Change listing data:

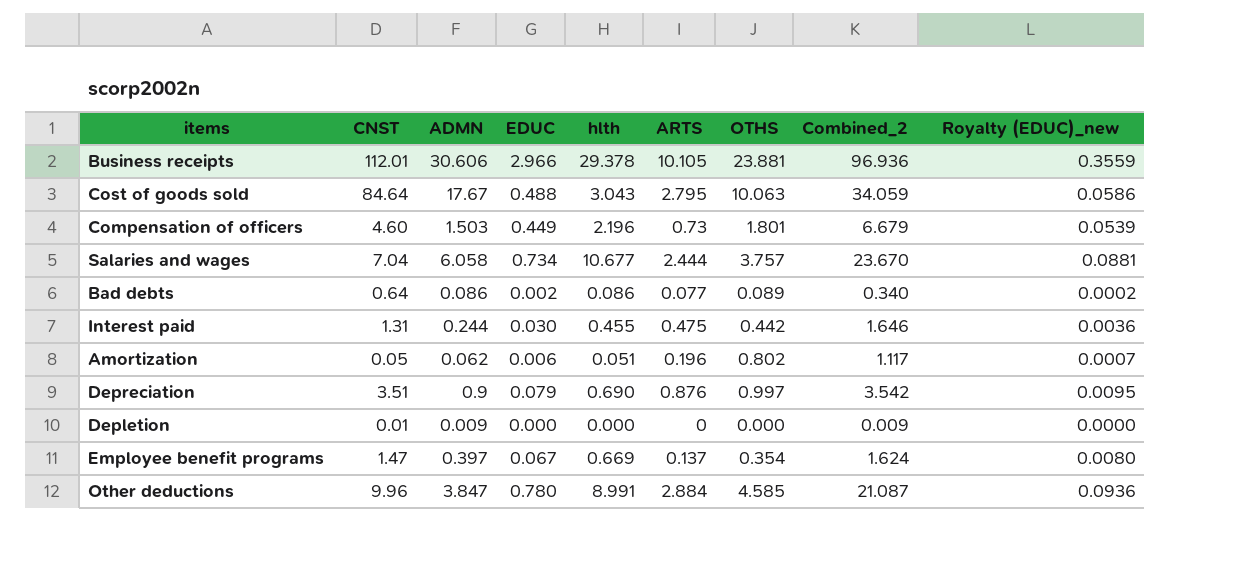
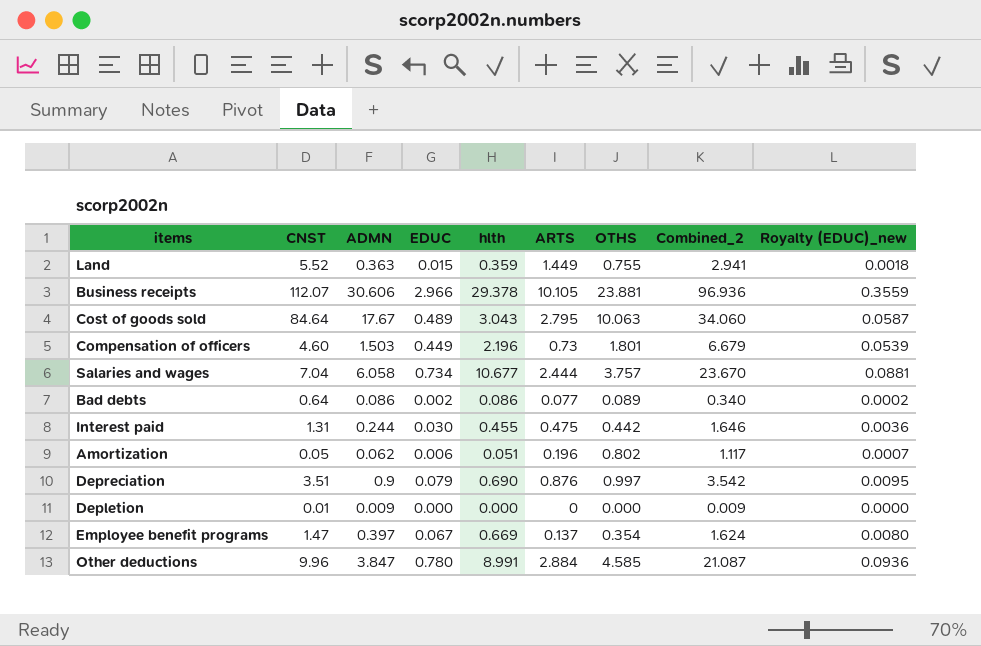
row Land: none -> 5.52 | 0.363 | 0.015 | 0.359 | 1.449 | 0.755 | 2.941 | 0.0018
Business receipts | CNST: 112.01 -> 112.07
Cost of goods sold | EDUC: 0.488 -> 0.489
Cost of goods sold | Combined_2: 34.059 -> 34.060
Cost of goods sold | Royalty (EDUC)_new: 0.0586 -> 0.0587

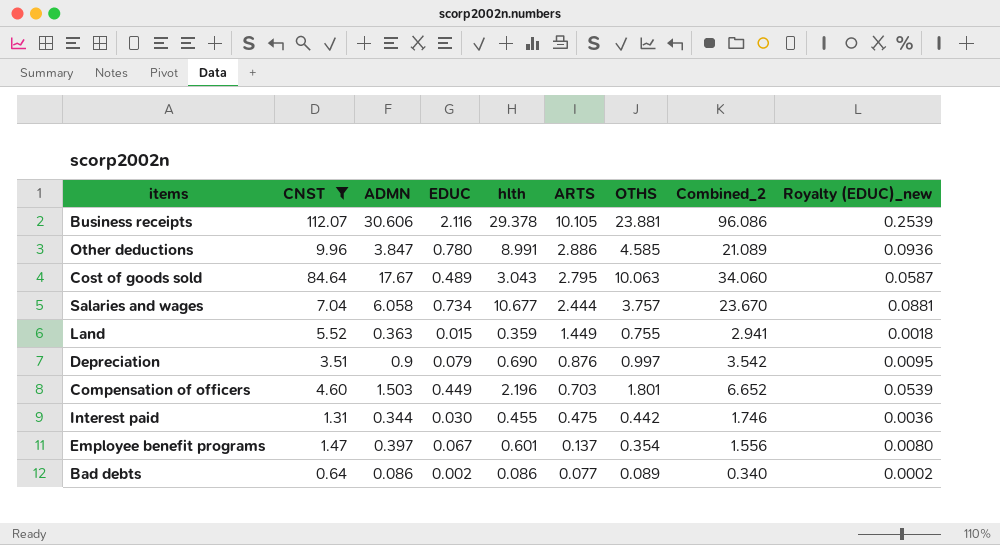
filter: none -> CNST >= 0.64
row order: none -> ARTS descending
Business receipts | EDUC: 2.966 -> 2.116
Business receipts | Combined_2: 96.936 -> 96.086
Business receipts | Royalty (EDUC)_new: 0.3559 -> 0.2539
Other deductions | ARTS: 2.884 -> 2.886
Other deductions | Combined_2: 21.087 -> 21.089
Compensation of officers | ARTS: 0.73 -> 0.703
Compensation of officers | Combined_2: 6.679 -> 6.652
Interest paid | ADMN: 0.244 -> 0.344
Interest paid | Combined_2: 1.646 -> 1.746
Employee benefit programs | hlth: 0.669 -> 0.601
Employee benefit programs | Combined_2: 1.624 -> 1.556

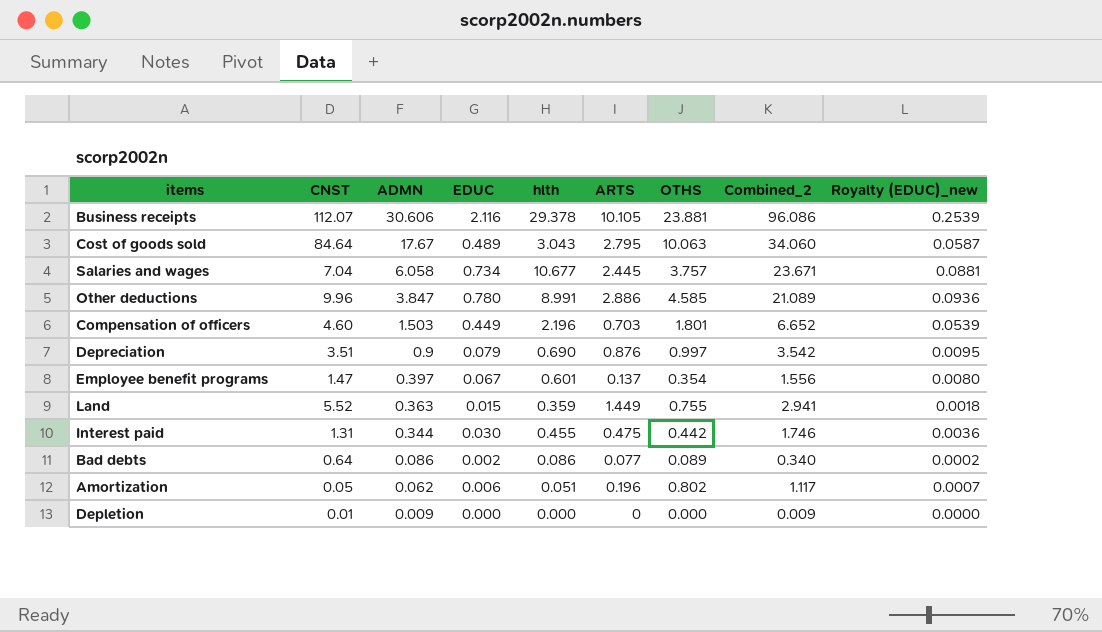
filter: CNST >= 0.64 -> none
row order: ARTS descending -> ADMN descending
Salaries and wages | ARTS: 2.444 -> 2.445
Salaries and wages | Combined_2: 23.670 -> 23.671

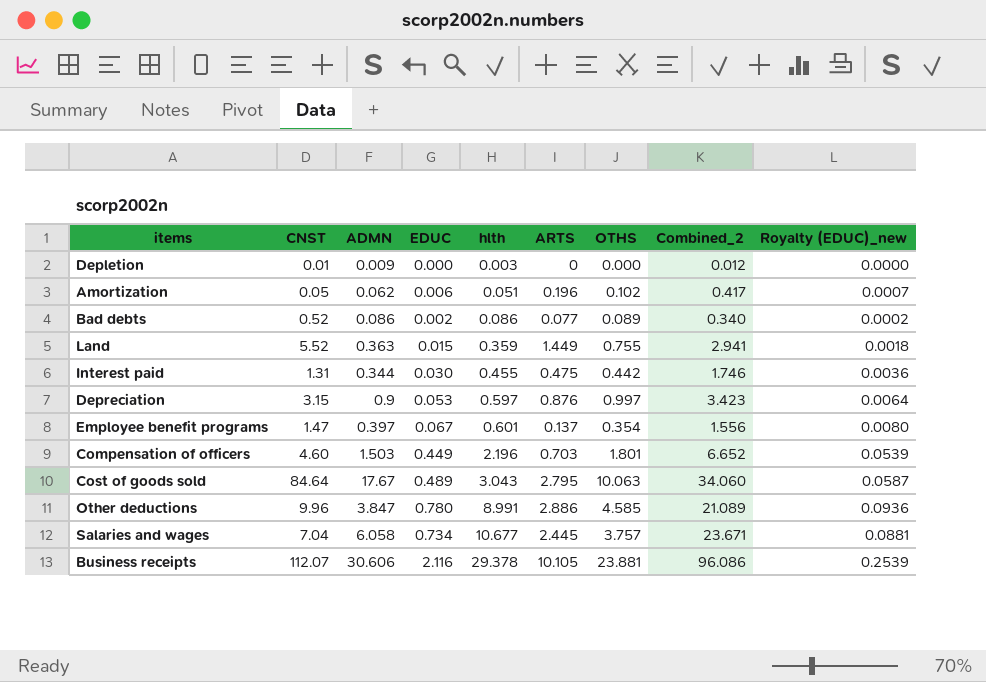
row order: ADMN descending -> hlth ascending
Depletion | hlth: 0.000 -> 0.003
Depletion | Combined_2: 0.009 -> 0.012
Amortization | OTHS: 0.802 -> 0.102
Amortization | Combined_2: 1.117 -> 0.417
Bad debts | CNST: 0.64 -> 0.52
Depreciation | CNST: 3.51 -> 3.15
Depreciation | EDUC: 0.079 -> 0.053
Depreciation | hlth: 0.690 -> 0.597
Depreciation | Combined_2: 3.542 -> 3.423
Depreciation | Royalty (EDUC)_new: 0.0095 -> 0.0064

**Task directions**
Reproduce each record above by retyping it exactly; omit all images.

**Answer box**
row Land: none -> 5.52 | 0.363 | 0.015 | 0.359 | 1.449 | 0.755 | 2.941 | 0.0018
Business receipts | CNST: 112.01 -> 112.07
Cost of goods sold | EDUC: 0.488 -> 0.489
Cost of goods sold | Combined_2: 34.059 -> 34.060
Cost of goods sold | Royalty (EDUC)_new: 0.0586 -> 0.0587

filter: none -> CNST >= 0.64
row order: none -> ARTS descending
Business receipts | EDUC: 2.966 -> 2.116
Business receipts | Combined_2: 96.936 -> 96.086
Business receipts | Royalty (EDUC)_new: 0.3559 -> 0.2539
Other deductions | ARTS: 2.884 -> 2.886
Other deductions | Combined_2: 21.087 -> 21.089
Compensation of officers | ARTS: 0.73 -> 0.703
Compensation of officers | Combined_2: 6.679 -> 6.652
Interest paid | ADMN: 0.244 -> 0.344
Interest paid | Combined_2: 1.646 -> 1.746
Employee benefit programs | hlth: 0.669 -> 0.601
Employee benefit programs | Combined_2: 1.624 -> 1.556

filter: CNST >= 0.64 -> none
row order: ARTS descending -> ADMN descending
Salaries and wages | ARTS: 2.444 -> 2.445
Salaries and wages | Combined_2: 23.670 -> 23.671

row order: ADMN descending -> hlth ascending
Depletion | hlth: 0.000 -> 0.003
Depletion | Combined_2: 0.009 -> 0.012
Amortization | OTHS: 0.802 -> 0.102
Amortization | Combined_2: 1.117 -> 0.417
Bad debts | CNST: 0.64 -> 0.52
Depreciation | CNST: 3.51 -> 3.15
Depreciation | EDUC: 0.079 -> 0.053
Depreciation | hlth: 0.690 -> 0.597
Depreciation | Combined_2: 3.542 -> 3.423
Depreciation | Royalty (EDUC)_new: 0.0095 -> 0.0064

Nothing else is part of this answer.